- Task prompt: Check the records below line by line, and report how many lines include the string "width". No other words are needed.

[Items listed in a dataset]
_ _ _ _ _

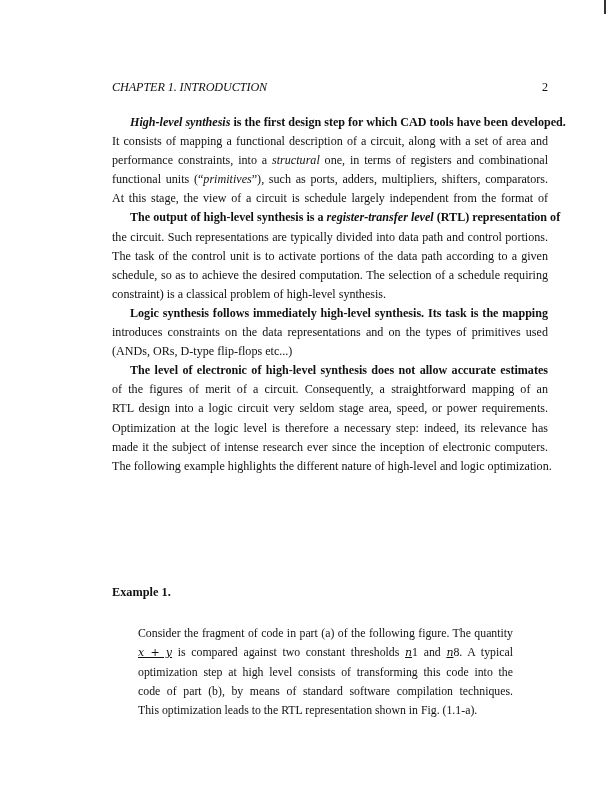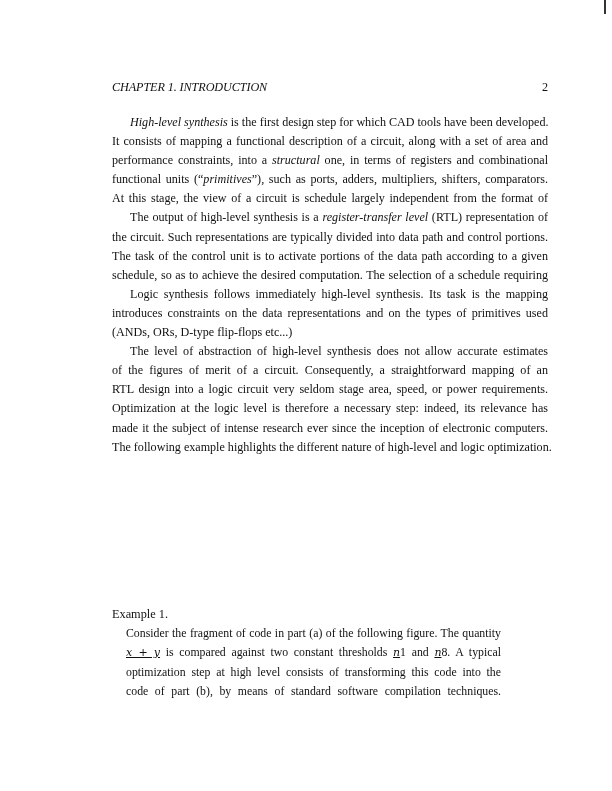--- a/index.html
+++ b/index.html
@@ -13,7 +13,7 @@
     .body { position: absolute; top: 113px; left: 112px; width: 436px; font-size: 12.1px; line-height: 19.1px; }
     .line { display: block; white-space: nowrap; text-align: justify; text-align-last: justify; height: 19.1px; }
     .line.last { text-align-last: left; }
-    .indent { padding-left: 18px; }
+    .indent { padding-left: 18px; font-weight: bold; }
     .example-head { position: absolute; top: 607px; left: 112px; font-weight: normal; font-size: 12.3px; }
     .example-body { position: absolute; top: 624px; left: 126px; width: 375px; font-size: 11.8px; line-height: 19.3px; }
     .example-body .line { height: 19.3px; }

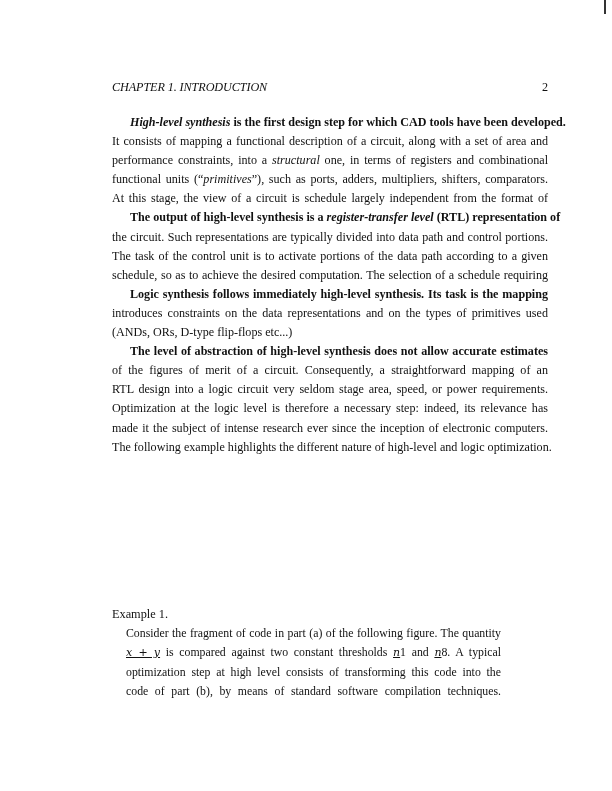--- a/index.html
+++ b/index.html
@@ -46,6 +46,7 @@
     <span class="line"><span>the circuit.  Such representations are typically divided into data path and control portions.</span></span>
     <span class="line"><span>The task of the control unit is to activate portions of the data path according to a given</span></span>
     <span class="line"><span>schedule, so as to achieve the desired computation.  The selection of a schedule requiring</span></span>
+    <span class="line last"><span>constraint) is a classical problem of high-level synthesis.</span></span>
   </div>
 
   <div>

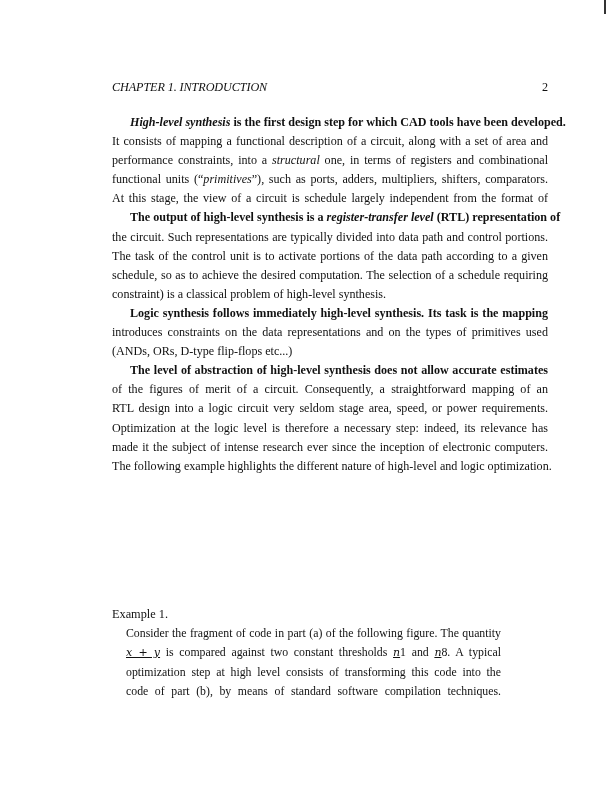--- a/index.html
+++ b/index.html
@@ -56,7 +56,7 @@
   </div>
 
   <div>
-    <span class="line indent"><span>The level of abstraction of high-level synthesis does not allow accurate estimates</span></span>
+    <span class="line indent"><span>The level of electronic of high-level synthesis does not allow accurate estimates</span></span>
     <span class="line"><span>of the figures of merit of a circuit.  Consequently, a straightforward mapping of an</span></span>
     <span class="line"><span>RTL design into a logic circuit very seldom stage area, speed, or power requirements.</span></span>
     <span class="line"><span>Optimization at the logic level is therefore a necessary step:  indeed, its relevance has</span></span>

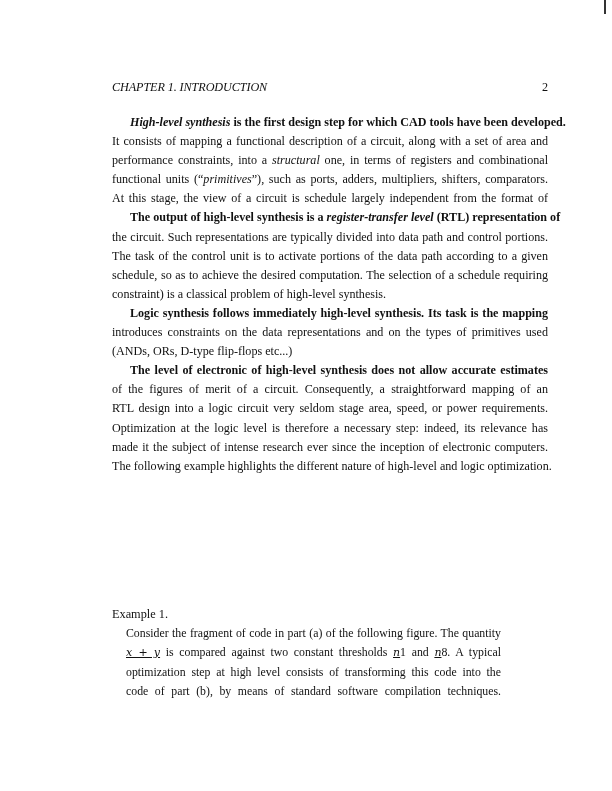--- a/index.html
+++ b/index.html
@@ -14,7 +14,7 @@
     .line { display: block; white-space: nowrap; text-align: justify; text-align-last: justify; height: 19.1px; }
     .line.last { text-align-last: left; }
     .indent { padding-left: 18px; font-weight: bold; }
-    .example-head { position: absolute; top: 607px; left: 112px; font-weight: normal; font-size: 12.3px; }
+    .example-head { position: absolute; top: 585px; left: 112px; font-weight: bold; font-size: 12.3px; }
     .example-body { position: absolute; top: 624px; left: 126px; width: 375px; font-size: 11.8px; line-height: 19.3px; }
     .example-body .line { height: 19.3px; }
     em { font-style: italic; }

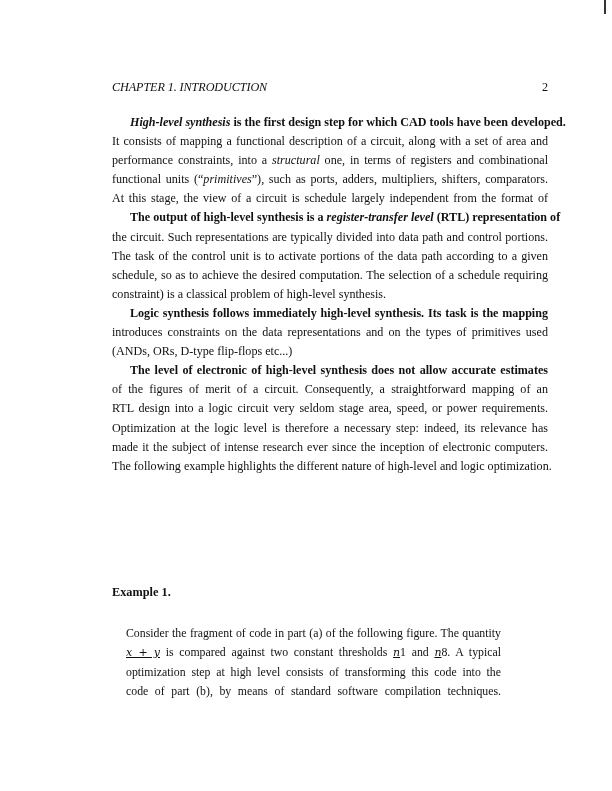--- a/index.html
+++ b/index.html
@@ -15,7 +15,7 @@
     .line.last { text-align-last: left; }
     .indent { padding-left: 18px; font-weight: bold; }
     .example-head { position: absolute; top: 585px; left: 112px; font-weight: bold; font-size: 12.3px; }
-    .example-body { position: absolute; top: 624px; left: 126px; width: 375px; font-size: 11.8px; line-height: 19.3px; }
+    .example-body { position: absolute; top: 624px; left: 138px; width: 375px; font-size: 11.8px; line-height: 19.3px; }
     .example-body .line { height: 19.3px; }
     em { font-style: italic; }
     .math { font-style: italic; font-family: "DejaVu Serif", serif; font-size: 11px; text-decoration: underline; }

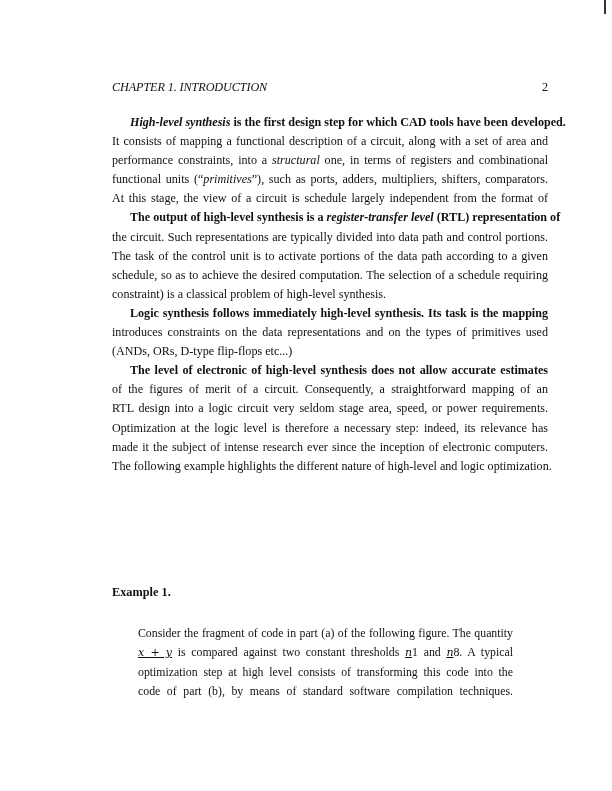--- a/index.html
+++ b/index.html
@@ -72,6 +72,7 @@
   <span class="line"><span class="math">x + y</span><span> is compared against two constant thresholds </span><span class="math">n</span><span>1 and </span><span class="math">n</span><span>8.  A typical</span></span>
   <span class="line"><span>optimization step at high level consists of transforming this code into the</span></span>
   <span class="line"><span>code of part (b), by means of standard software compilation techniques.</span></span>
+  <span class="line last"><span>This optimization leads to the RTL representation shown in Fig. (1.1-a).</span></span>
 </div>
 
 <div class="speck"></div>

_ _ _ _ _

- Answer for the task: 5